Ultimately, then, what feels satisfying and clever about these two elements can be seen in the opening line of the piece: “After they found the metal boots but before the dirt clod, Joshua’s father bought graph paper at Wal-Mart.” Meginnis introduces three objects in this line: the graph paper, the metal boots, and the dirt clod, but we discover later on that only the graph paper is “real,” while the other two objects are items within the game. Without realizing it, we are brought into the psyche of the story’s protagonists—their tendency to blur the physical world with the game’s mechanics.
We encounter similar conflations of the real and the virtual as we continue to read: “Joshua’s father pulled him onto his lap, took the controller from his hands, and finished the fight with her sword.” Here, we feel the subtle movement from a father-and-son intimacy to the action within the game. Handling the allegory is no longer a back-and-forth “one-to-one” connection imposed by the writer, but one that feels organic—a forward movement from within the characters’ own psychological associations. When he does move back and forth, the writer masterfully shows a dance, rather than jarring leaps, between these two worlds, melding them together and forcing them apart through juxtaposition and moments of interiority, so that we experience the characters’ lives as somewhere in between.

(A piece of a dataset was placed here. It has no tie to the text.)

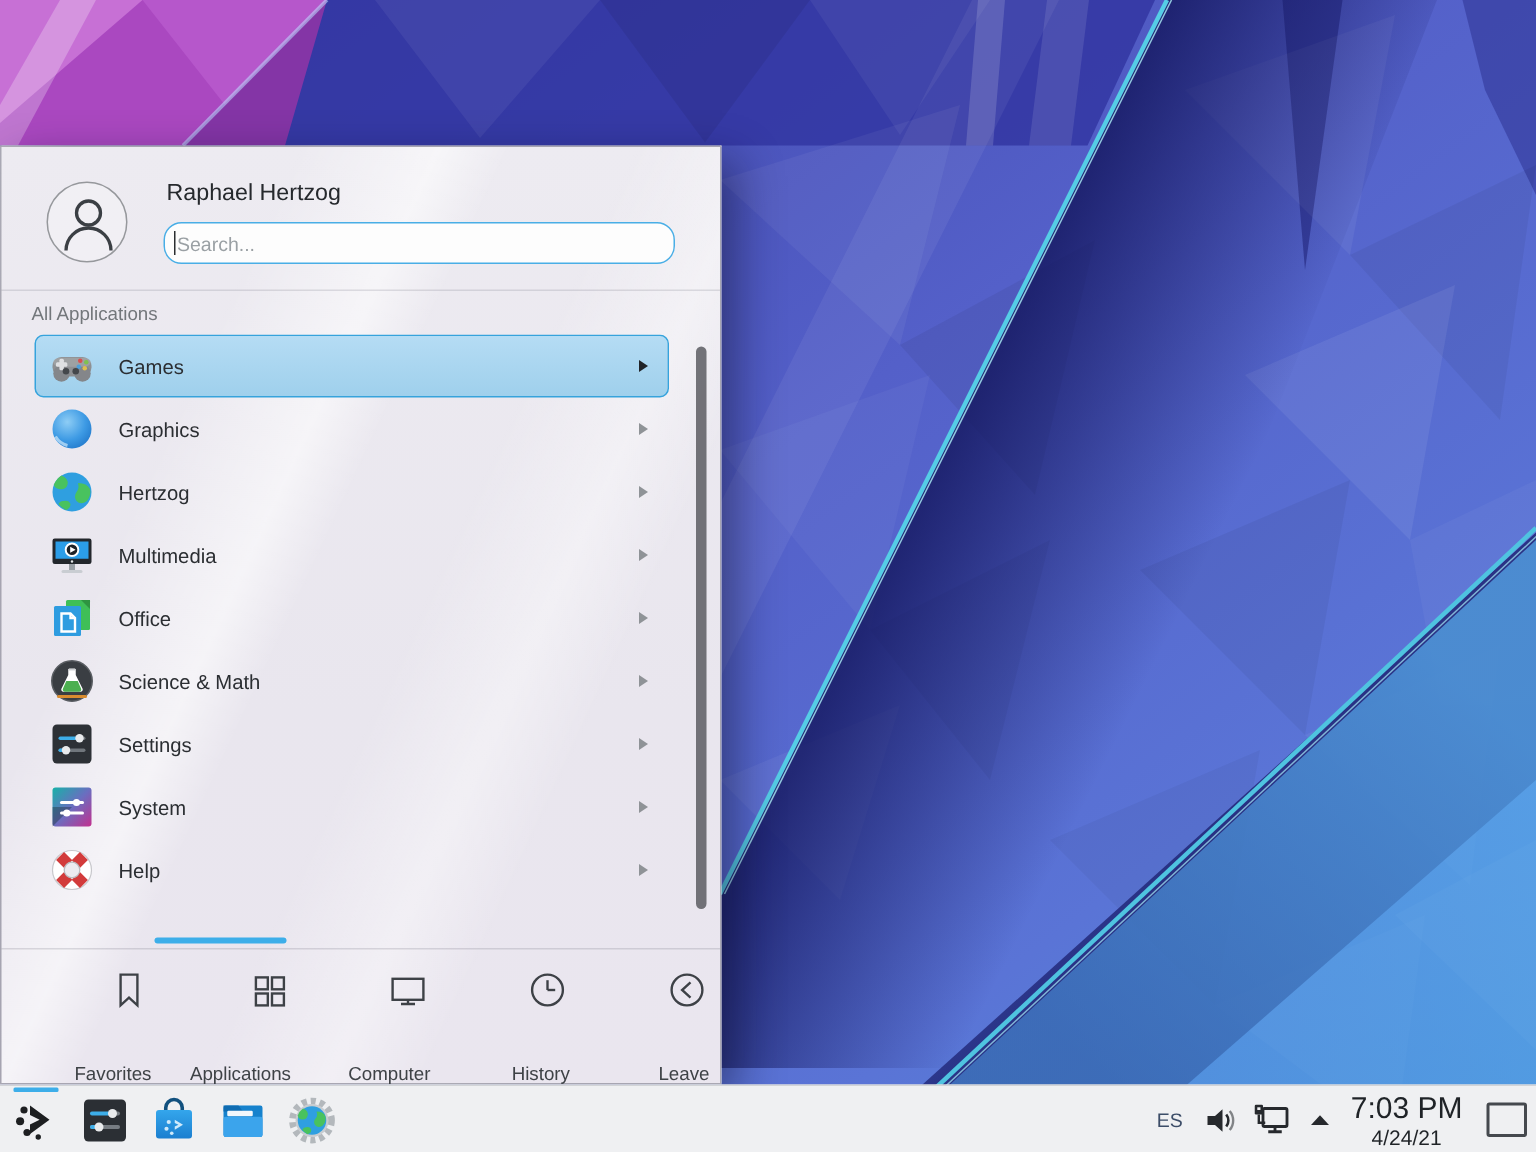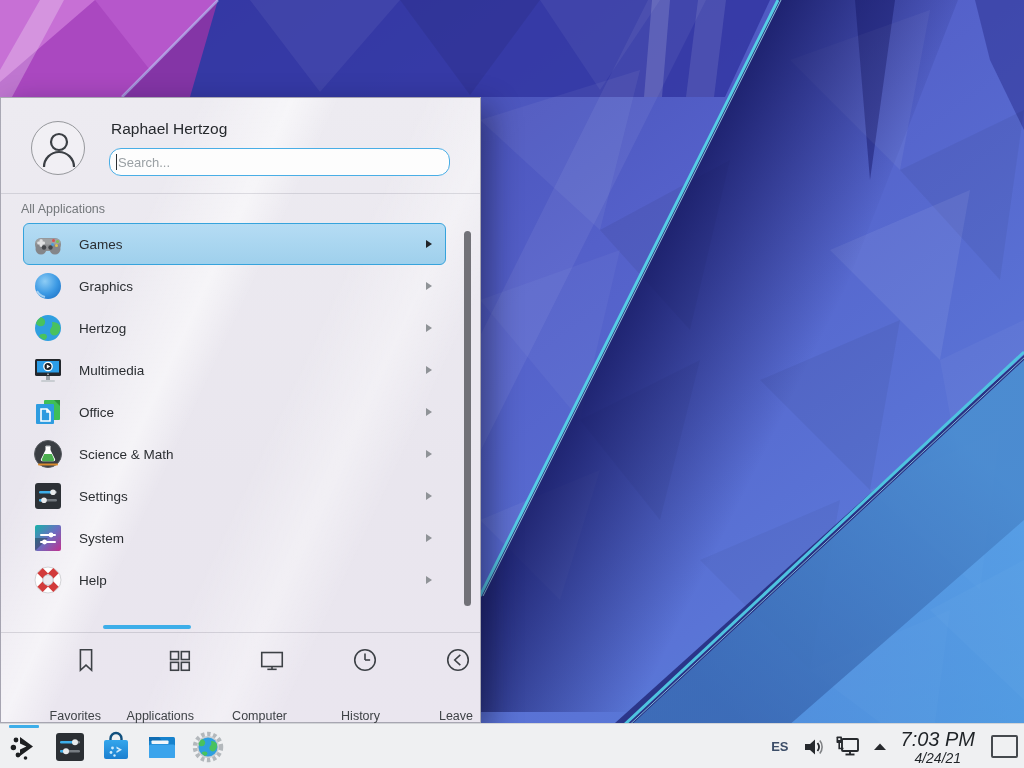"ES" .tray-kbd { font-weight: bold -> normal }
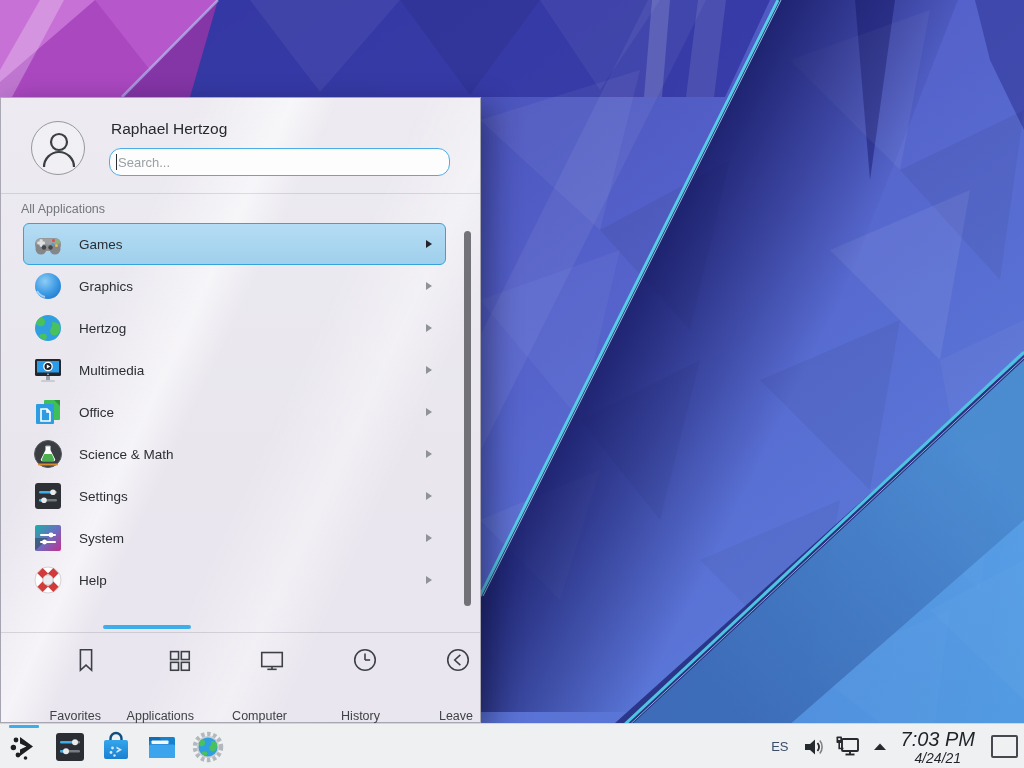"7:03 PM" .tray-clock { font-style: italic -> none }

Finally, Meginnis demonstrates that he knows when not to use imagery from the “symbol,” or the video game, to evoke pathos. For the entirety of the story, Joshua has avoided the topic of his mother, using Alicia as a supplement, an object that suppresses his longing. So when the game is over, it fittingly sheds its status as a meaningful allegory, because Joshua and his father must confront their own real lives. Meginnis’ final metaphor shows Joshua reminiscing about the person he has avoided for so long. The effect feels jarring and uncomfortable, and we brace ourselves as he does, for something that we too don’t fully understand:
His father squeezed him tight. Joshua wondered what they would do now. The need he felt was like when he stepped on the sliver of glass, and his mother pulled at the skin with her tweezers, and pushed them inside, until she found the glass. It was like when she told him to get ready, to squeeze his father’s hand. Clenching his teeth, closing his eyes, waiting.
Allegories are not meant to be imposed. Naturally, they occur in our everyday lives, through the unconscious associations we make for ourselves. “Navigators” shows the real purpose behind them, working not to stand out externally, not for a reader to then point them out through a “scavenger hunt” and proudly bring to workshop or a literature class, but always to stay true to the psychological reality of the characters.